↓

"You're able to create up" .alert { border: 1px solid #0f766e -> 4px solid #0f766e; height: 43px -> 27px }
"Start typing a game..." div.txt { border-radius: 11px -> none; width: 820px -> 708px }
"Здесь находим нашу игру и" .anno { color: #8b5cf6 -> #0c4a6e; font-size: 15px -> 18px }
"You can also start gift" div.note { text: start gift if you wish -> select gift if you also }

↑
↓

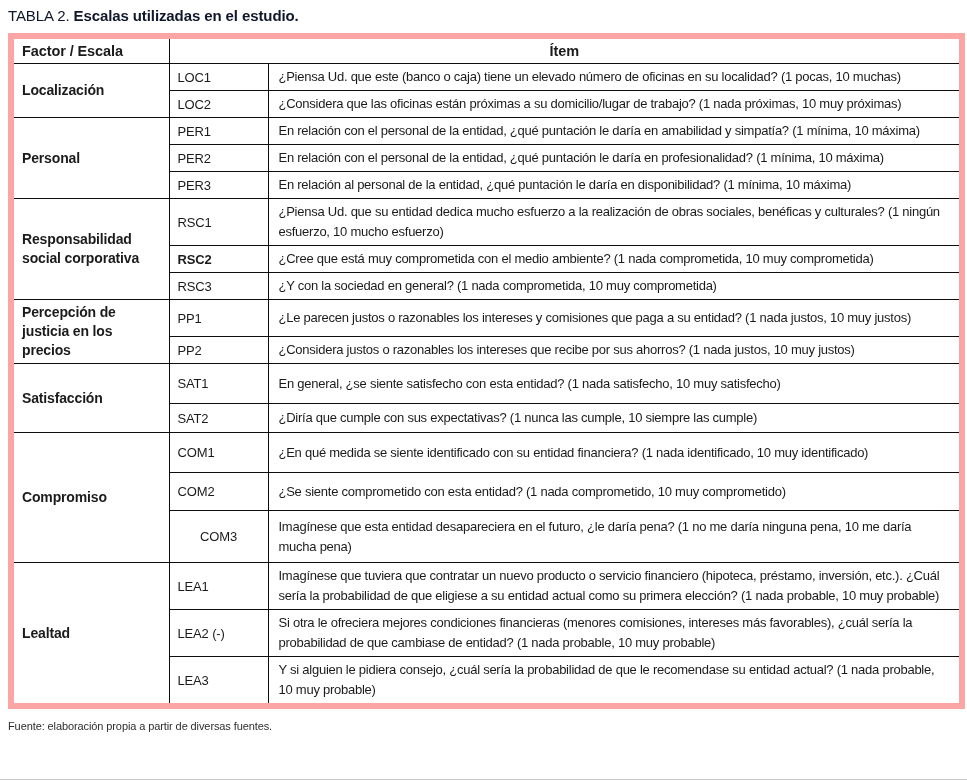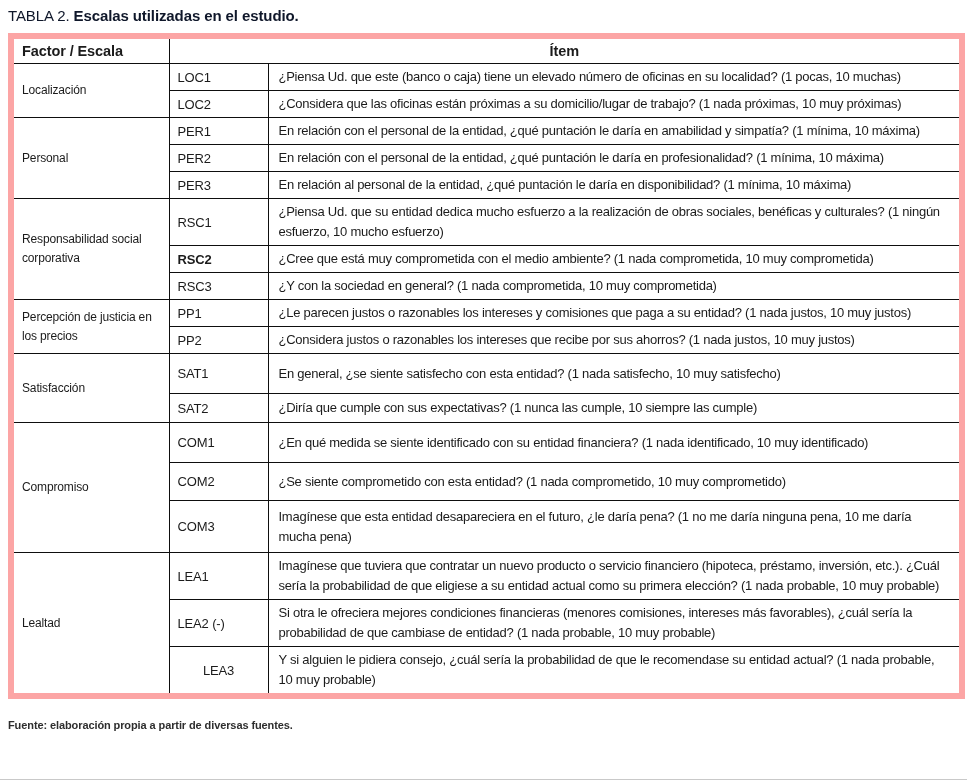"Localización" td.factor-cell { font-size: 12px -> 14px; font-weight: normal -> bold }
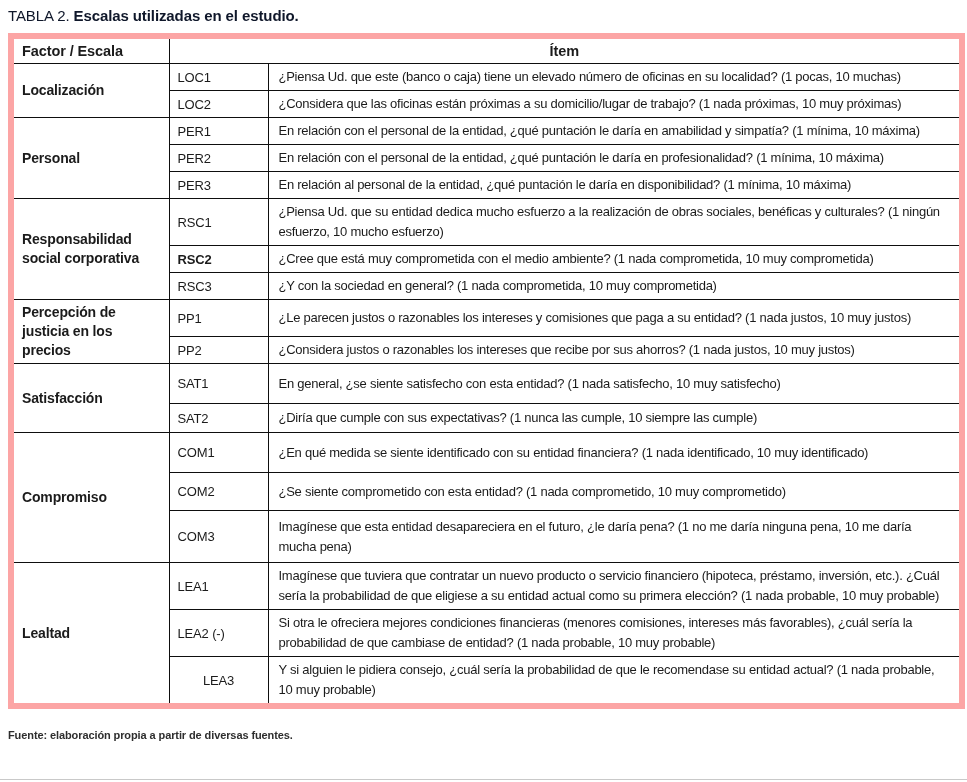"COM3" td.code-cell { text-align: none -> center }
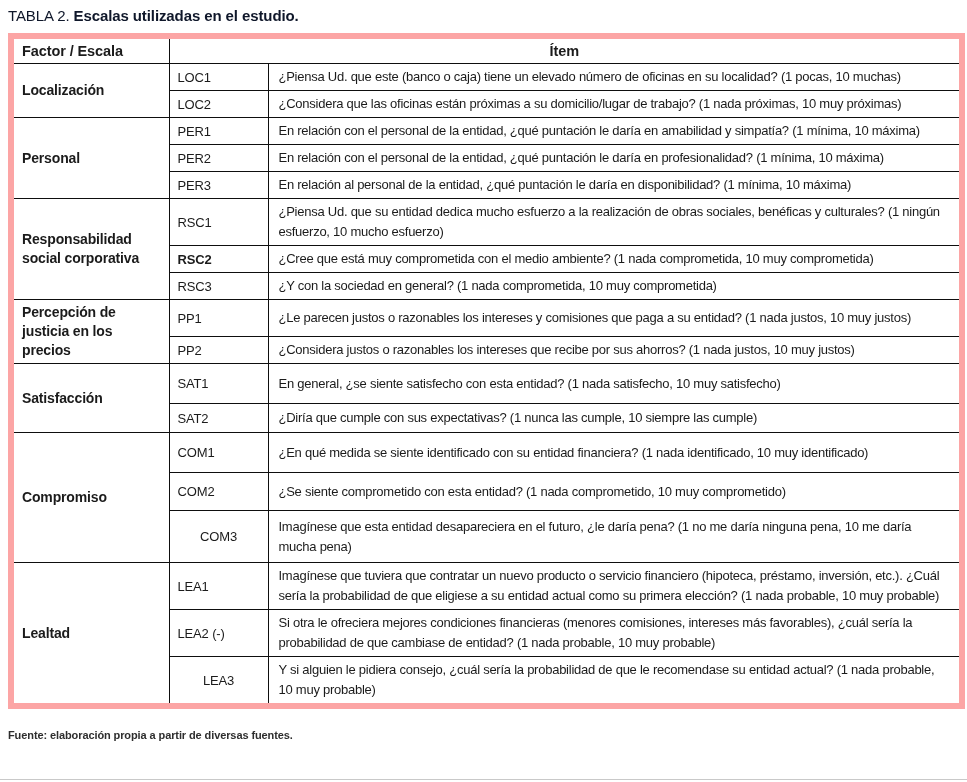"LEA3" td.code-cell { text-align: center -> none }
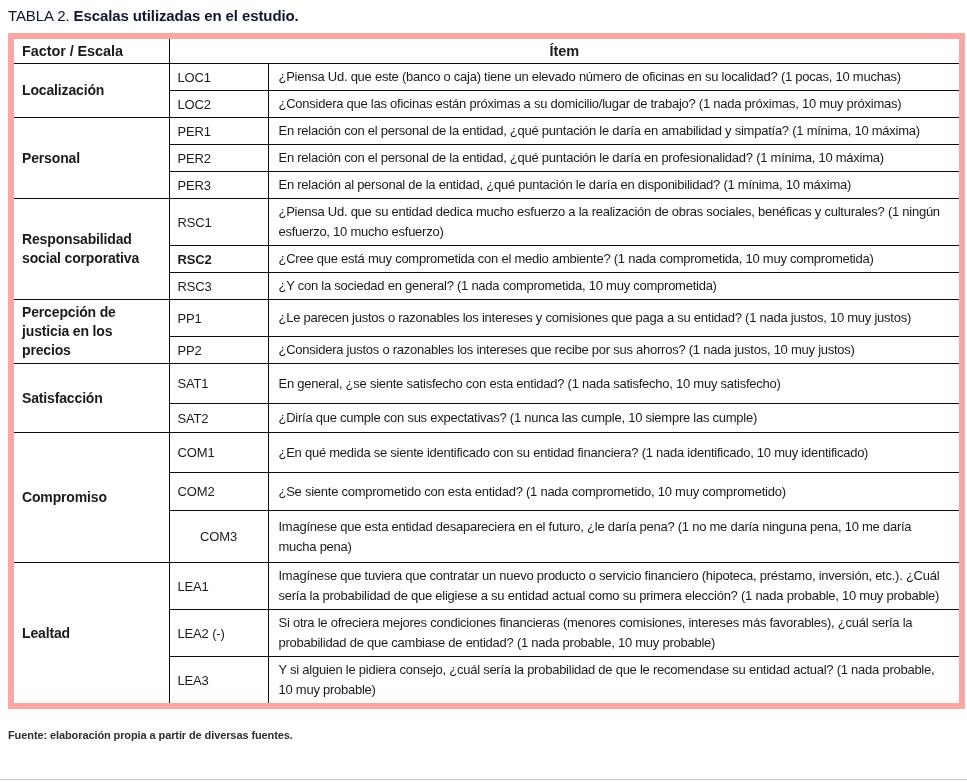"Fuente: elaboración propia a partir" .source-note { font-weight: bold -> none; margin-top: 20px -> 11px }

↑

Could you repeat exactly the lines in the listing above from the one with "able to create" down to the one with "can also start"? Include both of those lines.

"You're able to create up" .alert { border: 1px solid #0f766e -> 4px solid #0f766e; height: 43px -> 27px }
"Start typing a game..." div.txt { border-radius: 11px -> none; width: 820px -> 708px }
"Здесь находим нашу игру и" .anno { color: #8b5cf6 -> #0c4a6e; font-size: 15px -> 18px }
"You can also start gift" div.note { text: start gift if you wish -> select gift if you also }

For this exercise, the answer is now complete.